# Web document revisions
-------------------------

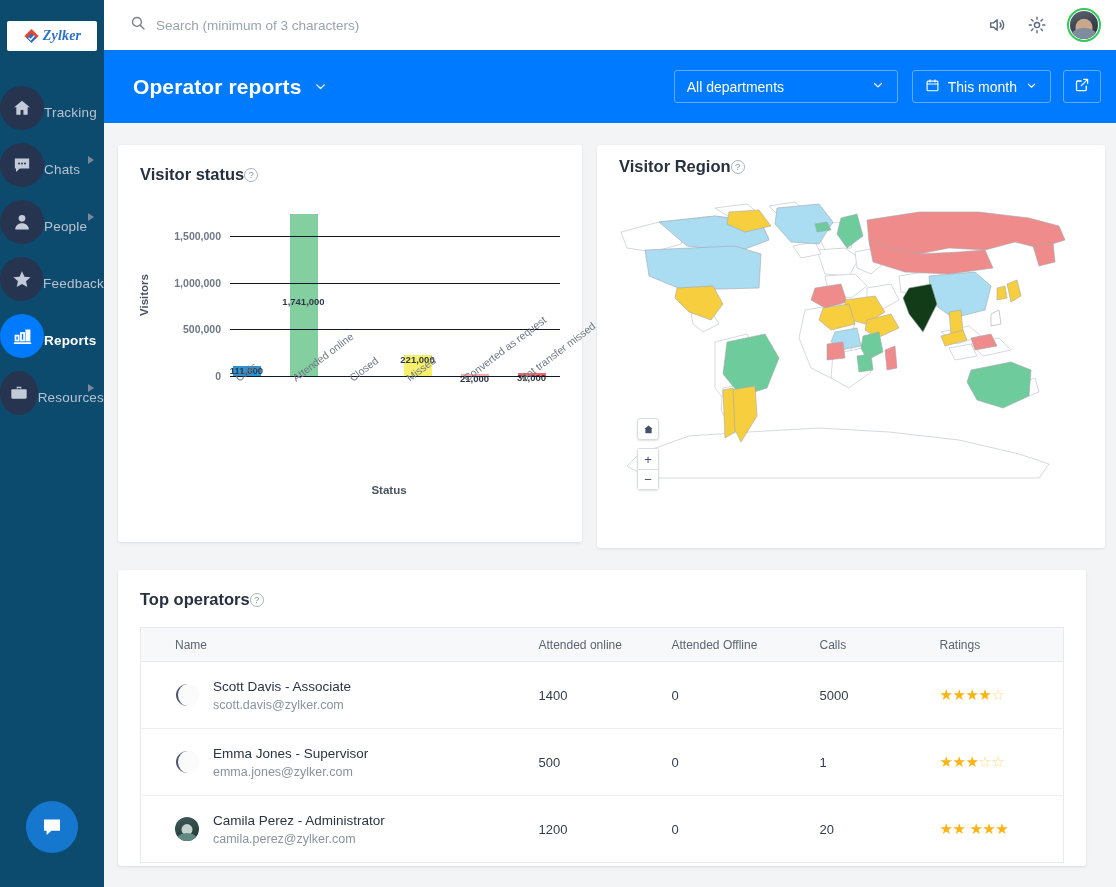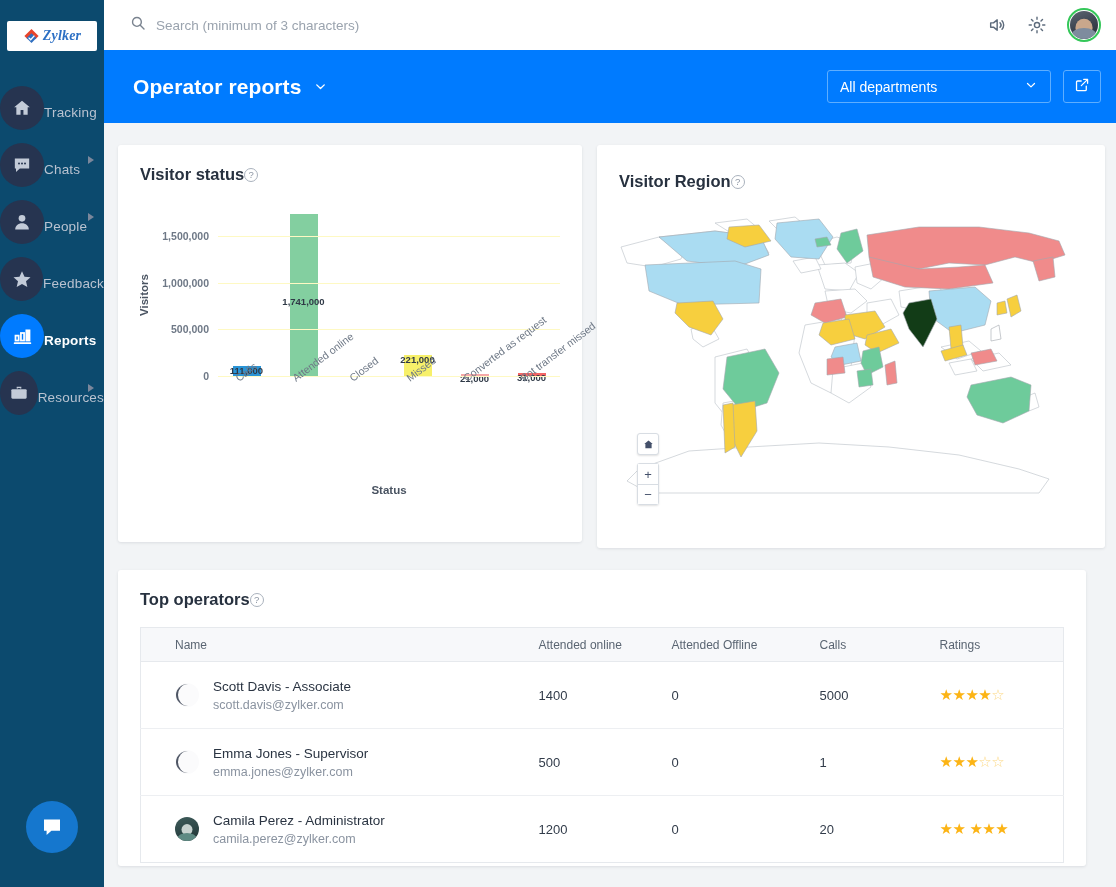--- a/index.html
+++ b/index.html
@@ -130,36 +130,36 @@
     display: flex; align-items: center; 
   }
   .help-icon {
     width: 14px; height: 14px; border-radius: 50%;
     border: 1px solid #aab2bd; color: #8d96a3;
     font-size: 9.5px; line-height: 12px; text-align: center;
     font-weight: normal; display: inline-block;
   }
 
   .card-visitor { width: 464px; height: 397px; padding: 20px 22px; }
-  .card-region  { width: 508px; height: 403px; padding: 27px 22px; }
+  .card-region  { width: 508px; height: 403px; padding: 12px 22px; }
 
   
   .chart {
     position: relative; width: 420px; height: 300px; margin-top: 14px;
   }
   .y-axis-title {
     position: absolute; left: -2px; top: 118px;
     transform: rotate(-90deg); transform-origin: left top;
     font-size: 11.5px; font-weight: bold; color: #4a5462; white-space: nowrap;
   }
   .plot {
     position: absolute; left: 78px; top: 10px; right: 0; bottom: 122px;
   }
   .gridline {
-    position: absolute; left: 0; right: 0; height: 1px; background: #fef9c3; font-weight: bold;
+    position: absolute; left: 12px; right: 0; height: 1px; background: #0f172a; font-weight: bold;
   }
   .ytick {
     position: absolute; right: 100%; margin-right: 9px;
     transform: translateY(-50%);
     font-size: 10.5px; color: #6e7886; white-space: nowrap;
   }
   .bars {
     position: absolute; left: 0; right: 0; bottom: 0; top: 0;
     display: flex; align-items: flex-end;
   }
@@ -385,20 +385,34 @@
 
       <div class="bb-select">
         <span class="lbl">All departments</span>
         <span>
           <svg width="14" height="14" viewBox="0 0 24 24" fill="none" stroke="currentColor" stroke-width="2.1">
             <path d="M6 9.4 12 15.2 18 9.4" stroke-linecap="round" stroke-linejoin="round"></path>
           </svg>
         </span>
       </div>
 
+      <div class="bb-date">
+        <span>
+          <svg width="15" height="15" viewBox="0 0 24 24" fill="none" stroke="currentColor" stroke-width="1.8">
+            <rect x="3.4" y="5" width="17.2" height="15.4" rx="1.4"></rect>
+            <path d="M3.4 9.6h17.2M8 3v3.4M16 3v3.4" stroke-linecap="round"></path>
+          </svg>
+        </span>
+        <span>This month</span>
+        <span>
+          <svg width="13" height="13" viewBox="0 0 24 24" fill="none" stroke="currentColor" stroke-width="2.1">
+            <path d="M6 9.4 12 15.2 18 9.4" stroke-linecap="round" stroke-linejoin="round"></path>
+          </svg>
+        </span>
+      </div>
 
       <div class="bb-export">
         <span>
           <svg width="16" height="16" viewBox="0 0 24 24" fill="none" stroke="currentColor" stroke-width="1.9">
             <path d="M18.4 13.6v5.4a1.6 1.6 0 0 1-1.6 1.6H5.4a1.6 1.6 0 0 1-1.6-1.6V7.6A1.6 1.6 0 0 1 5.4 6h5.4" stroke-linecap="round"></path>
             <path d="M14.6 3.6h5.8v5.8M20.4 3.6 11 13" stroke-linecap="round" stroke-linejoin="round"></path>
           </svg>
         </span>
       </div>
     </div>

-------------------------

# Task details
What is the number of lines in the records holding "linecap"? Give the number alone.

# Exercise output
5